After noting that real wage earnings, “which are negative,” Richardson said whatever wage increases the media has been propping up as a bellwether for a peachy economy was driven by “labor shortages.” Richardson then dropped the hammer: “The economy — and this is an important point — hasn’t added one single job from the 2019 high watermark. Not one. All the jobs that we have seen gained are recovered jobs that were lost.” She continued: “We are not yet producing new jobs. In fact, we’re still about nearly four million jobs short. So these wage gains are coming on top of a shrinking workforce.”

So much for CNN’s recent whitewash of poor December jobs numbers. “Even so, 2021 will go down in history as a year of record-breaking jobs growth: America added 6.4 million jobs last year, the most since records started in 1939. Every single month brought jobs gains,” CNN wrote earlier this month. Yikes. [Emphasis added.]

Vazquez curiously didn't mention who was president in 1982 when inflation was so high.

Needless to say, when a whopping 467,000 jobs were added in January, Vazquez followed his established pattern and stayed silent -- it's against MRC policy to say anything nice about a Democrat if doing so doesn't advance right-wing talking points. It took a few days for Vazquez to figure something to attack, and he found it for a Feb. 9 post:

The Wall Street Journal Editorial Board threw a big wrench into the media machine celebrating President Joe Biden’s so-called win on the better-than-expected January jobs report.

The Bureau of Labor Statistics published a Feb. 4 report showing the economy added 467,000 jobs, which blew past estimates. The media swallowed the news whole. CNBC’s headline was: “Payrolls show surprisingly powerful gain of 467,000 in January despite omicron surge.”

ABC News salivated: “US economy defies omicron and adds 467,000 jobs in January.” But The Journal had a surprisingly different take, and it was an eye-opener: “Who knows what to make of Friday’s report on January jobs? The employer survey showed a blowout of 467,000 net new jobs for the month, but the numbers were skewed by major Labor Department revisions for the U.S. population and civilian employment.” [Emphasis added.]

Here was The Journal’s bombshell conclusion: “Without those changes, the jobs number would have declined.” It continued: “Add the complexities of adjusting for winter weather and Covid’s Omicron variant, and no one should make too much of this one monthly report.” [Emphasis added.]

Of course, none of the ABC, CBS and NBC evening news shows thought The Journal’s narrative-shattering context was worth mentioning when they touted the jobs numbers on their Feb. 4 evening broadcasts.

Actually, the only person swallowing things whole is Vazquez. The Journal editorial in which those assertions were made provided no evidence to back up the claim. In the absence of such evidence, that makes this an opinion, not fact.

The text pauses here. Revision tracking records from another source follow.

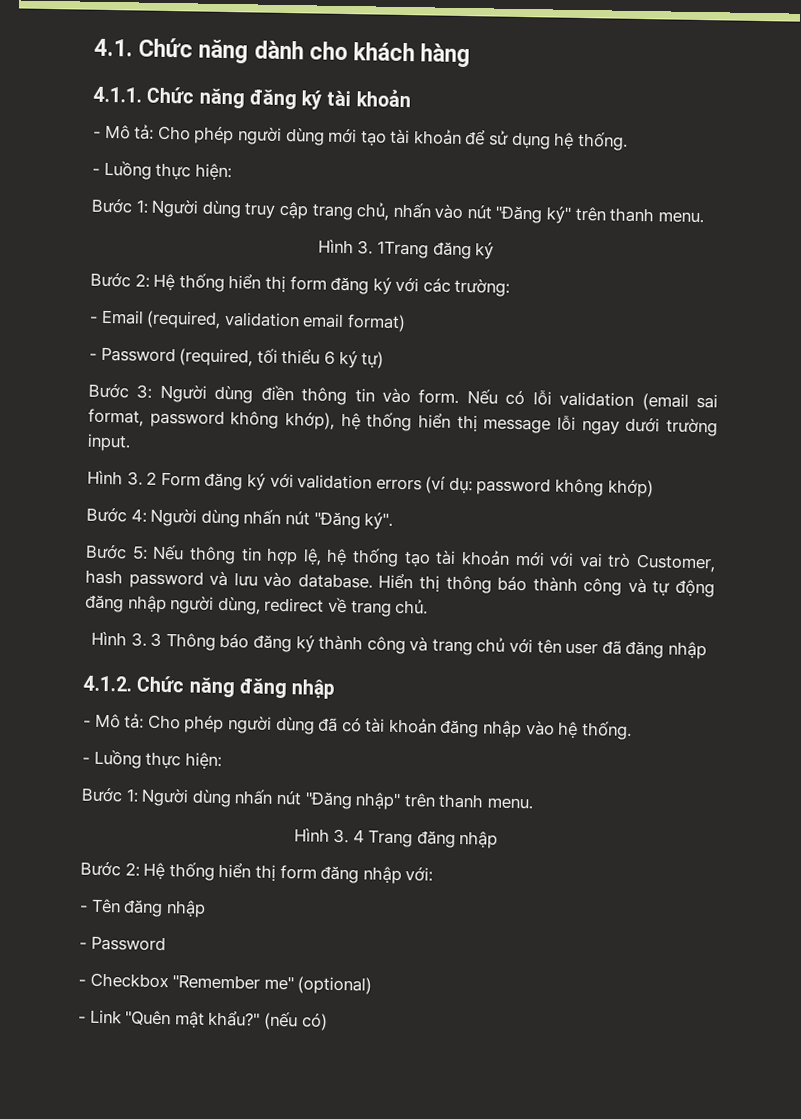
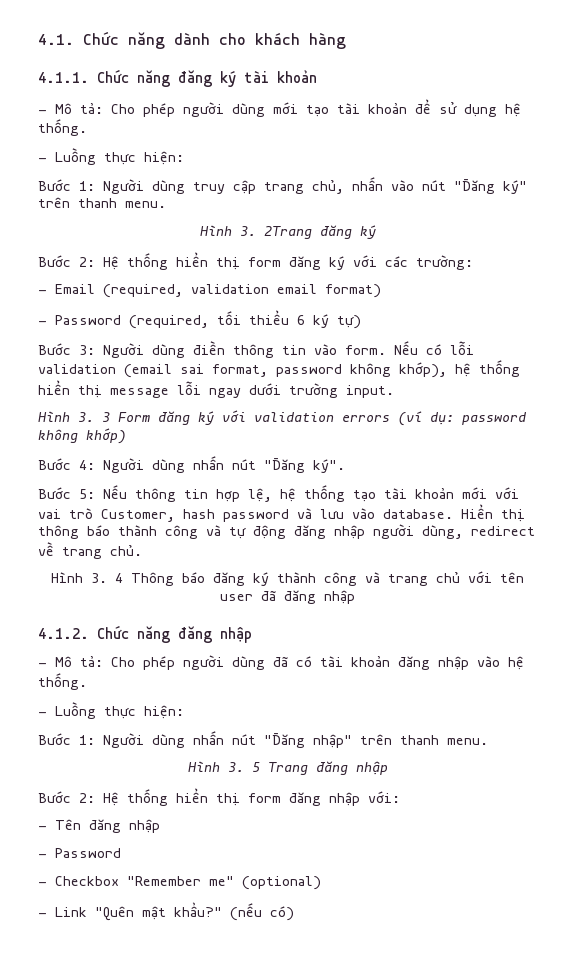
- Hình 3. 1Trang đăng ký
+ Hình 3. 2Trang đăng ký
- Hình 3. 2 Form đăng ký với validation errors (ví dụ: password không khớp)
+ Hình 3. 3 Form đăng ký với validation errors (ví dụ: password không khớp)
- Hình 3. 3 Thông báo đăng ký thành công và trang chủ với tên user đã đăng nhập
+ Hình 3. 4 Thông báo đăng ký thành công và trang chủ với tên user đã đăng nhập
- Hình 3. 4 Trang đăng nhập
+ Hình 3. 5 Trang đăng nhập

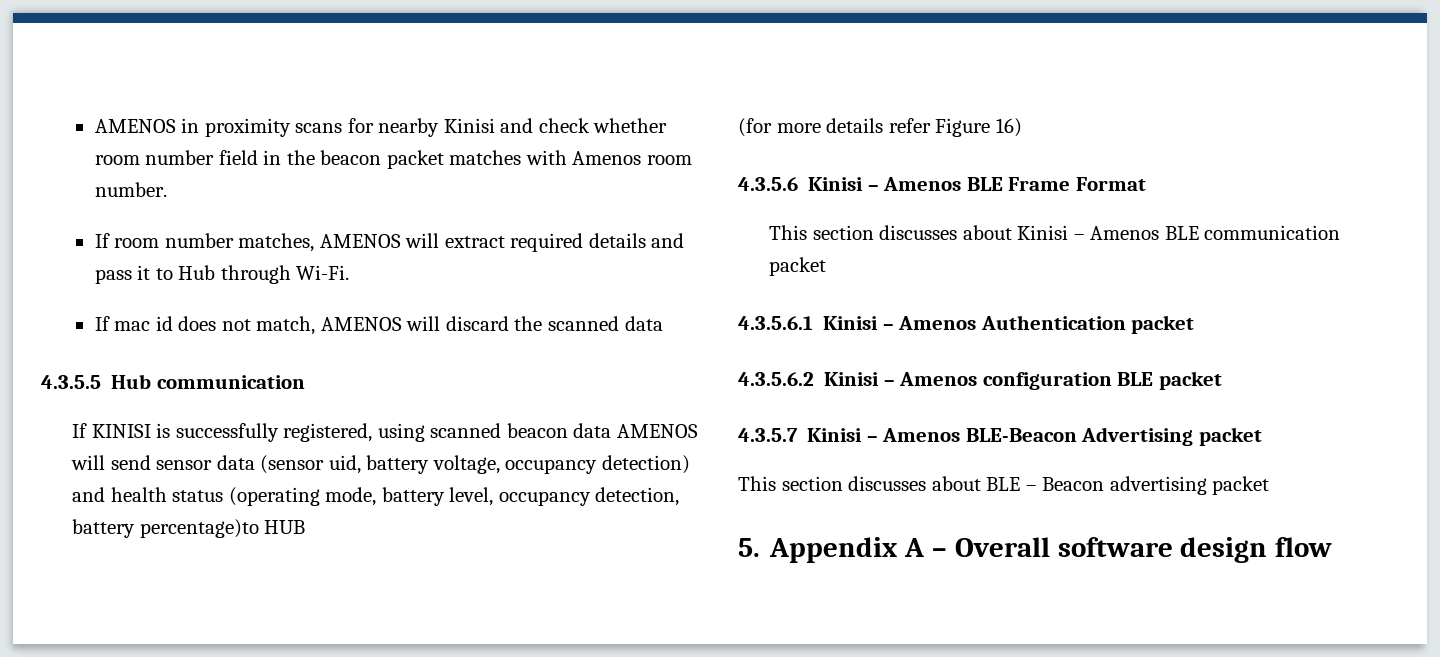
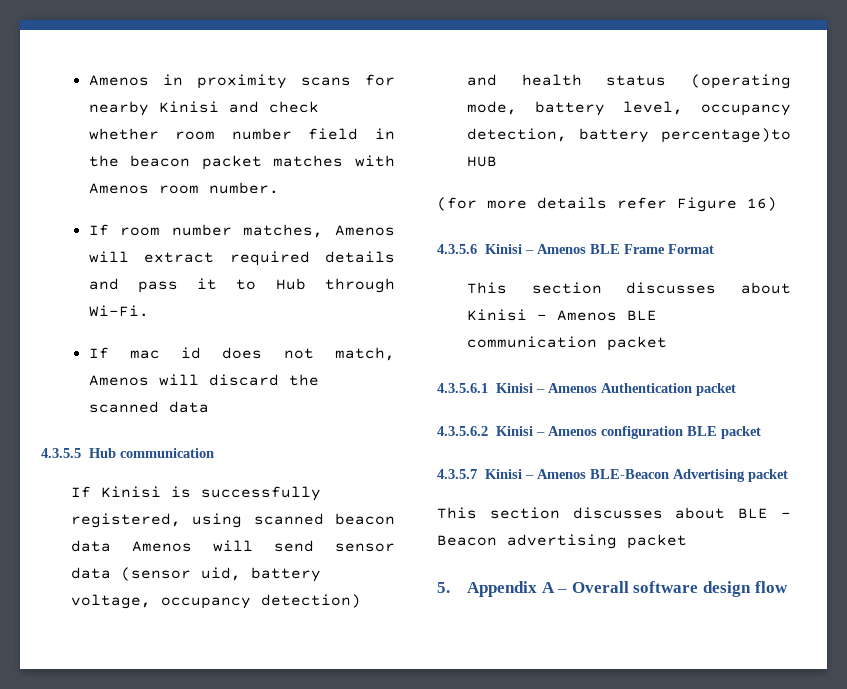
- AMENOS in proximity scans for nearby Kinisi and check whether room number field in the beacon packet matches with Amenos room number.
+ Amenos in proximity scans for nearby Kinisi and check whether room number field in the beacon packet matches with Amenos room number.
- If room number matches, AMENOS will extract required details and pass it to Hub through Wi-Fi.
+ If room number matches, Amenos will extract required details and pass it to Hub through Wi-Fi.
- If mac id does not match, AMENOS will discard the scanned data
+ If mac id does not match, Amenos will discard the scanned data
- If KINISI is successfully registered, using scanned beacon data AMENOS will send sensor data (sensor uid, battery voltage, occupancy detection) and health status (operating mode, battery level, occupancy detection, battery percentage)to HUB
+ If Kinisi is successfully registered, using scanned beacon data Amenos will send sensor data (sensor uid, battery voltage, occupancy detection) and health status (operating mode, battery level, occupancy detection, battery percentage)to HUB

Meanwhile, MRC colleague Kathleen Krumhansl was playing whataboutism to distract from those numbers. in a Feb. 9 post, she grumbled that in a Univision report on the January numbers, "not a word was said about how many of the new “over 460,000 jobs” were actually for Hispanics- their actual audience." Then it was Trump whataboutism time:

Let's take a look back to the Trump jobs miracle. As MRC Latino noted in 2018, the lowest ever Hispanic unemployment rate was IGNORED by the Spanish-speaking media. Never mind that at the moment, the 4.6% unemployment rate among Hispanic in the United States had reached its lowest level in the 45 years since the agency first started keeping records on the statistic, back in 1973.

One would think that such a historic achievement would be heralded over the nation’s leading Spanish-language television news programs, but that was not the case despite Hispanic unemployment dropping to around 3 percent, with a booming economy and record numbers of Hispanics entering the workforce. In fact, Latino-interest media didn't focus on a Trump jobs report until the Covid-induced employment collapse of April 2020.

The MRC just can't let Trump go, it seems.

Meanwhile, the numbers showed that in February, the economy added a whopping 678,000 jobs. The MRC was completely silent about that -- it didn't even try to debunk the number. It gave the 431,000 jobs added in March the same silent treatment. Thanks for demonstrating that needless, egregious bias, boys.